Although the data below holds other lines too, output only those from the line with "discount: 25% = 112.00 -> none" up to and including the line with "total: 336.00 -> 489.98", exactly as they appear.

[Opening Listed entries section]

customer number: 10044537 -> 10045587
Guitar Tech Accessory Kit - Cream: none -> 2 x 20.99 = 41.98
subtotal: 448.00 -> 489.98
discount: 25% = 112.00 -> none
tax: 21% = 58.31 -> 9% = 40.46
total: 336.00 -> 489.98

[Closing Listed entries section]
[Opening Listed entries section]

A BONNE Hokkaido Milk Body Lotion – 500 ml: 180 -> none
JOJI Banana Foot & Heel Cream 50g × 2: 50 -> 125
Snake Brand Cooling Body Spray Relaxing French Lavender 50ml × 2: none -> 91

[Closing Listed entries section]

Written response ->
discount: 25% = 112.00 -> none
tax: 21% = 58.31 -> 9% = 40.46
total: 336.00 -> 489.98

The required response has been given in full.